The Bones of a Culture

For generations, broad segments of the public assumed that the indigenous peoples living on the Spanish missions in California had abandoned their traditions. The problem was, it wasn’t true.

“Over the past 20 years or so, archeology and archeology, particularly in California, has begun to refute this one-sided false story of the loss of indigenous or traditional indigenous culture after the period of the Spanish mission,” Sarah Noy said. Graduate student in the Department of Anthropology at the University of California, Santa Barbara.

In a research paper published in the International Journal of Historical Archeology, Noe adds to the growing body of knowledge that highlights the resilience of Native Californians throughout the mission period, actively maintaining technological, living, and religious practices despite the difficulties of the time.

In her research, Noe examined food waste in the original California living quarters of Mission Santa Clara. She said the remains consisted of highly fragmented bones – a distressing sight given that they generally reveal a bit more about whether they were mammals, birds or fish.

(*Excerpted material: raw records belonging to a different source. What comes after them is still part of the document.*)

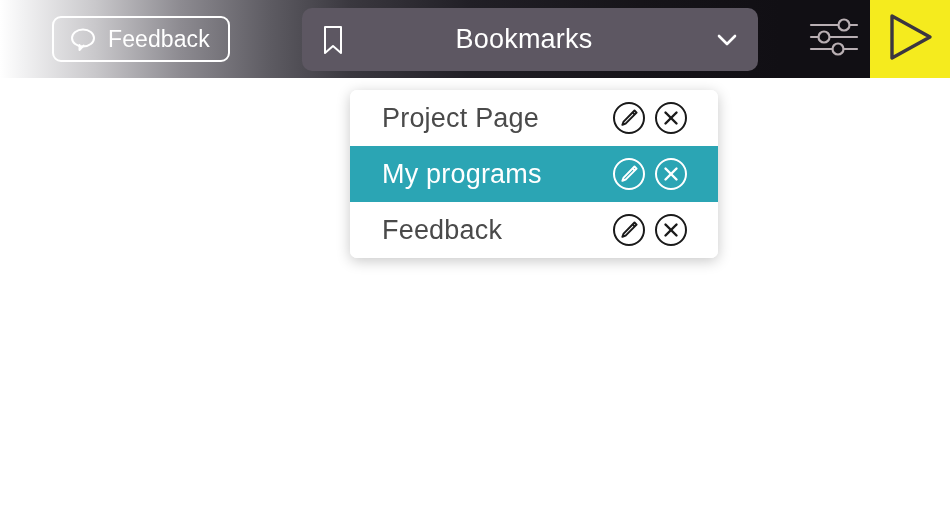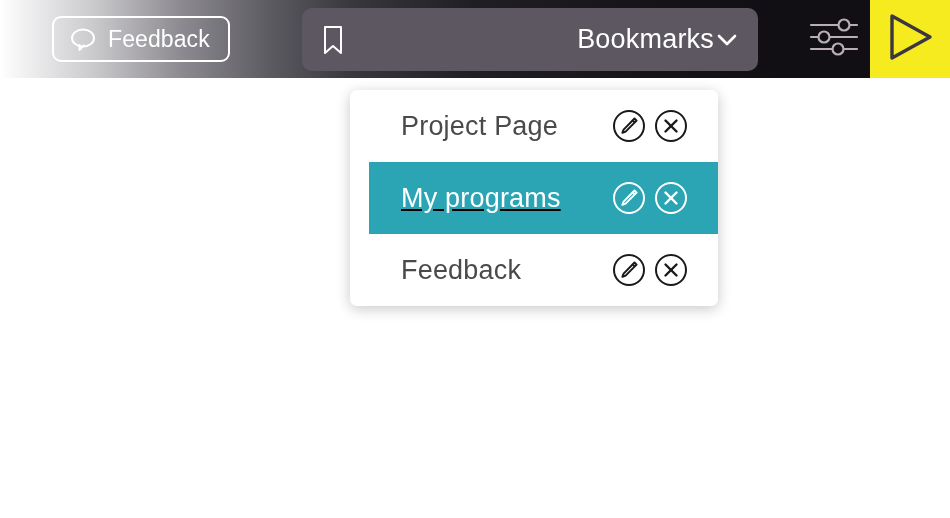--- a/index.html
+++ b/index.html
@@ -78,21 +78,21 @@
     background: #5d5762;
     border-radius: 10px;
     display: flex;
     align-items: center;
     padding: 0 18px 0 16px;
     cursor: pointer;
   }
   .bookmark-icon { width: 30px; display: flex; align-items: center; justify-content: center; }
   .bookmarks-label {
     flex: 1;
-    text-align: right;
+    text-align: center;
     font-size: 27px;
     color: #ffffff;
     letter-spacing: 0.2px;
     margin-left: -14px;
   }
   .chevron { width: 26px; display: flex; align-items: center; justify-content: center; }
 
   
   .sliders-btn {
     position: absolute;
@@ -123,30 +123,29 @@
     position: absolute;
     left: 350px;
     top: 90px;
     width: 368px;
     border-radius: 7px;
     background: #ffffff;
     box-shadow: 0 3px 14px rgba(0,0,0,0.22);
     overflow: hidden;
   }
   .dd-item {
-    height: 72px;
+    height: 56px;
     display: flex;
     align-items: center;
     padding: 0 30px 0 32px;
     box-sizing: border-box;
     cursor: pointer;
     background: #ffffff;
-    margin-left: 19px;
-  }
-  .dd-item.selected { background: #2BA5B4; text-decoration: underline; }
+  }
+  .dd-item.selected { background: #2BA5B4; }
   .dd-label {
     flex: 1;
     font-size: 27px;
     color: #4a4a4a;
     letter-spacing: 0.2px;
     white-space: nowrap;
   }
   .dd-item.selected .dd-label { color: #ffffff; }
   .dd-actions { display: flex; align-items: center; gap: 8px; }
   .icon-btn {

But looking closely, I noticed that the majority of the larger bone fragments were from cattle and were definitely broken on purpose. That was insightful because, she said, marrow extract and lipids are often used as an indicator of nutritional stress and starvation, particularly in archaeological studies of people dependent on agriculture who depend primarily on livestock meat.

Furthermore, extraction of marrow and blubber from prehistoric animals has been well documented in most parts of California.

“For example, in some of my earlier work in Iceland, there was evidence of marrow and fat extracted from cattle bones from settlements of people who were starving and needed every last nutrient from animal carcasses to survive,” Noy said.

However, the extraction of marrow and blubber from prehistoric animals has been well documented in much of California as a step in food preparation—marrow and blubber were consistently extracted from segmented deer and elk bones. Thus, rather than being an indicator of nutritional stress, throughout the mission, Native Californians continued to prepare their meals the traditionally Spanish manner by cracking mammal bones to extract marrow and blubber.

Understanding the persistence of Native Californians in the face of colonization is important, she said, as it counters the narrative of erasure that has been the center of popular history for so long.

“The continuity of California indigenous lifestyles and traditions from the pre-contact period to the colonial expedition period to the modern day has been thoroughly discussed by scholars,” Noy said. However, much of this research and information is not widely understood and accepted by the general public. Educational resources and historical sites still provide the story of acculturation and extinction, although evidence against such statements abounds.

“The necessity for additional scholarship stems from the need to rewrite these perceptions,” she continued, presenting additional research that completely refutes the story of the complete loss of native Californian life during the mission period, and instead highlights the emphatic insistence of many practices that linked the past and the present in a dynamic, uninterrupted path.”